The first part of the novel follows the misfortunes of Uma, whose education is cut short by her parents when they decide that she must help to raise an unexpected first son, Arun. Uma's parents' attempts to arrange a marriage twice end in disaster and both times, the bridegroom's family swindle a dowry from Uma's father (Papa) but renege on their promises of marriage. In the first part of the novel, Uma's patriarchal; Anglophone father is an especially memorable character. There is for example, a wonderful scene - lasting no more than three quarters of a page - where Uma and her mother, attentive to the last detail of his needs, go through the ceremony of peeling and feeding him an orange, piece by piece. It is like a slow, wordless but vivid cinematic close-up in which the part of the father might easily be played by Om Puri - the brilliant, veteran Indian actor. Papa believes in fact that the only way forward for Indians is for them to abandon vegetarianism (one source of their weakness) become meat eaters and adopt the English tongue.

The deeply conservative values and preoccupations of this middle class Indian family are so familiar that, being from Ireland, I felt I could be reading about their landed, rural Irish counterparts. There is a ruthless, financially-driven pragmatism at work, reminiscent of John McGahern's disturbing short story, Korea.

I was not surprised to see this novel described as in fact, two novellas.
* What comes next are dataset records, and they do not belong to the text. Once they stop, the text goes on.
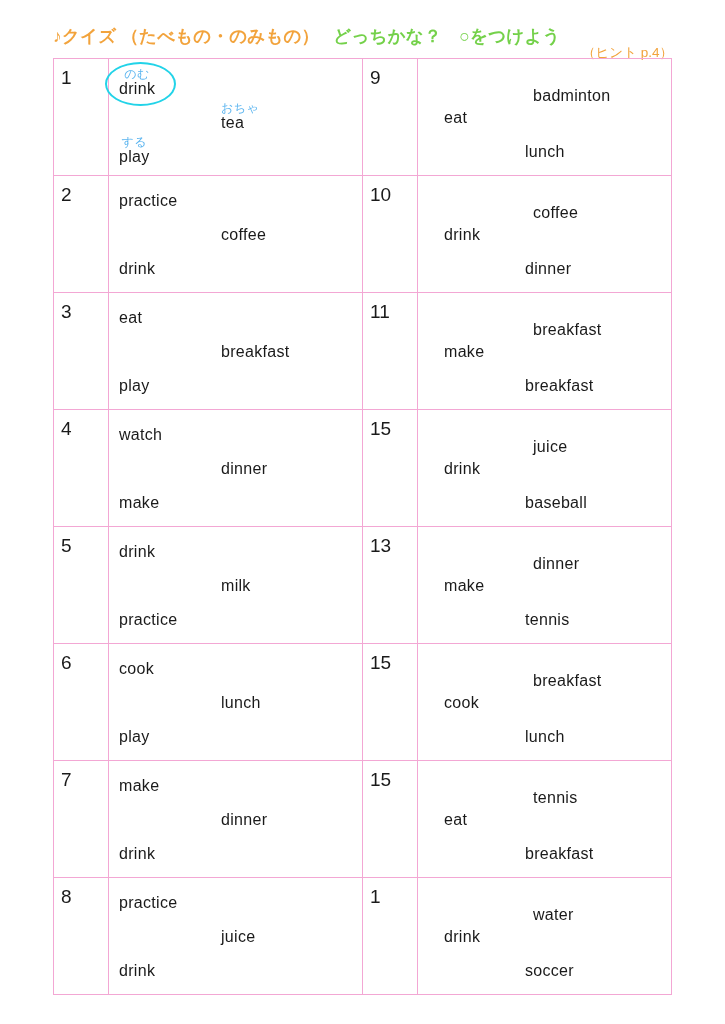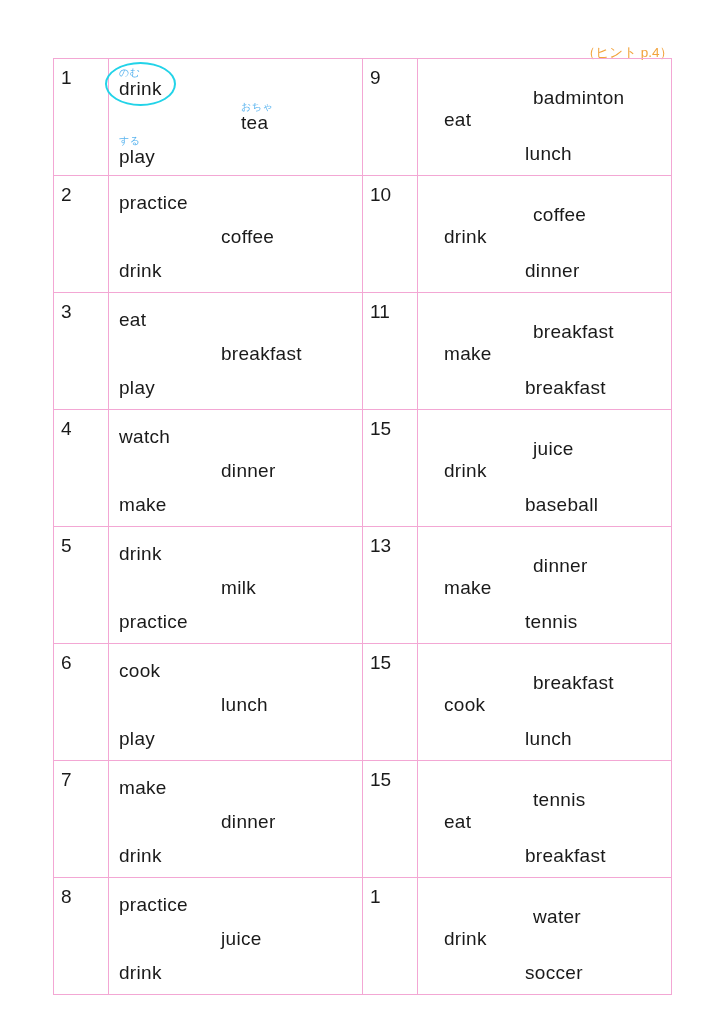"♪クイズ （たべもの・のみもの） どっちかな？ ○をつけよう" div.title-line { html: none -> <div> <span>♪クイズ （たべもの・のみもの）</span><span>どっちかな？ ○をつけよう</span> </div> }
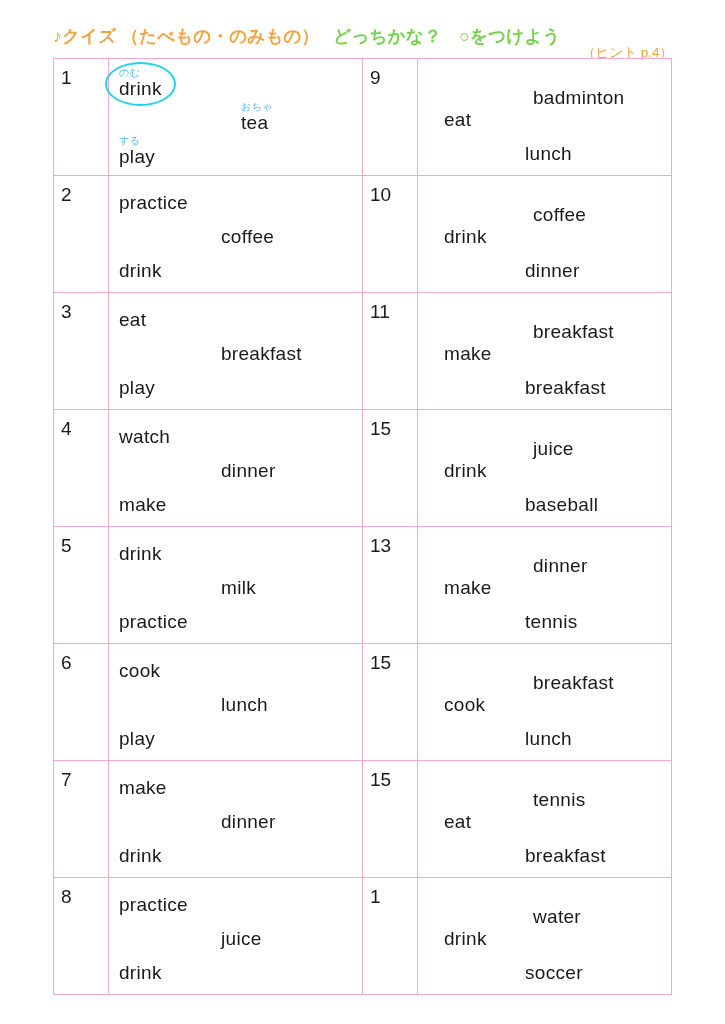"のむ" .furi { font-size: 10px -> 12px; text-align: none -> center }
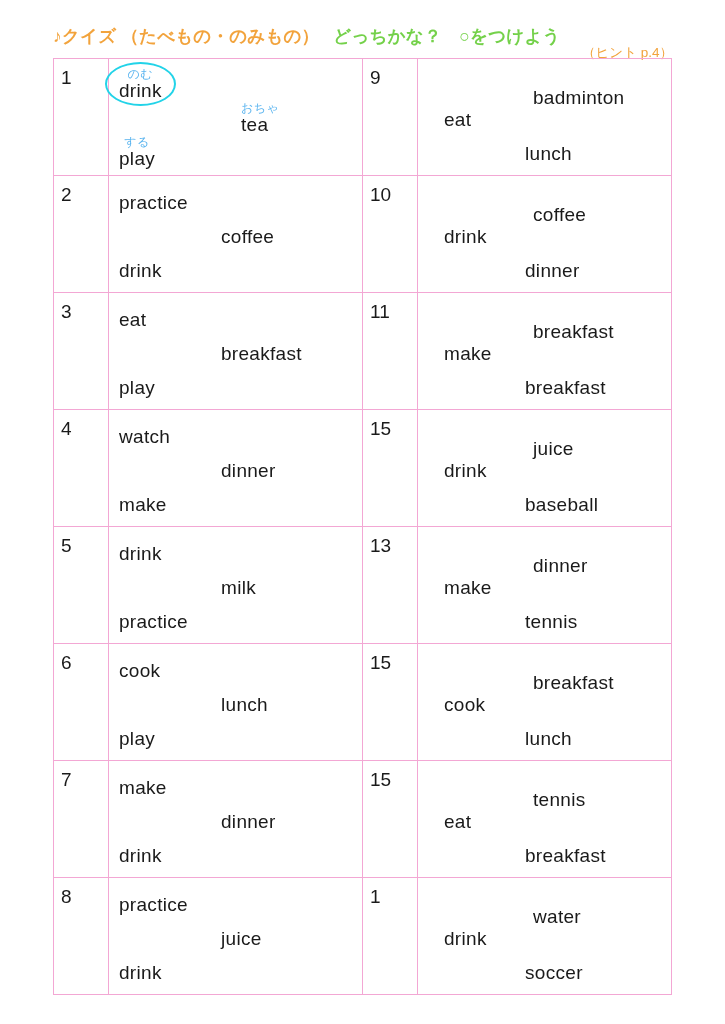"drink" .word { font-size: 19px -> 16px }
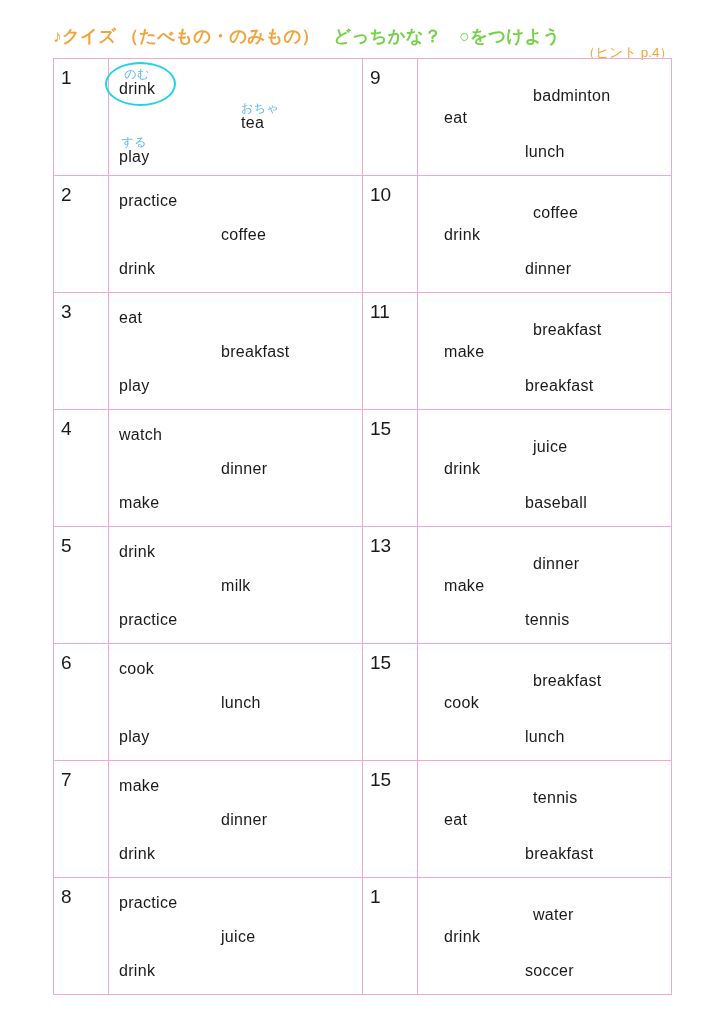"おちゃ" .has-furi .p2 { margin-left: 20px -> none }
Part two of the novel is almost a different work. It is I think, also better written. This is a novel that gets better the more you read of it and by part two, Desai has moved on to even, deeper and darker territory. Arun, only a fleeting figure and still a child in part one, is now a young adult and sent by his ambitious father to study abroad in Massachusetts. Through the outwardly impassive person of Arun, we witness the perverse American nightmare - the American dream gone wrong and nothing that Arun would have expected before he arrived. We see the stark contrast between affluent, free America and impoverished, socially rigid India. Both societies share inherent contradictions, but what they have in common is that they are both sick - albeit, the causes and symptoms of their respective malaises are different. India's woes are largely a result of its poverty while many of America's are due to a surfeit of wealth and an excess of consumption.

This novel was an unexpected treat, with quite a profound message that I immediately wanted to read again. Short listed for the Booker prize in 1999.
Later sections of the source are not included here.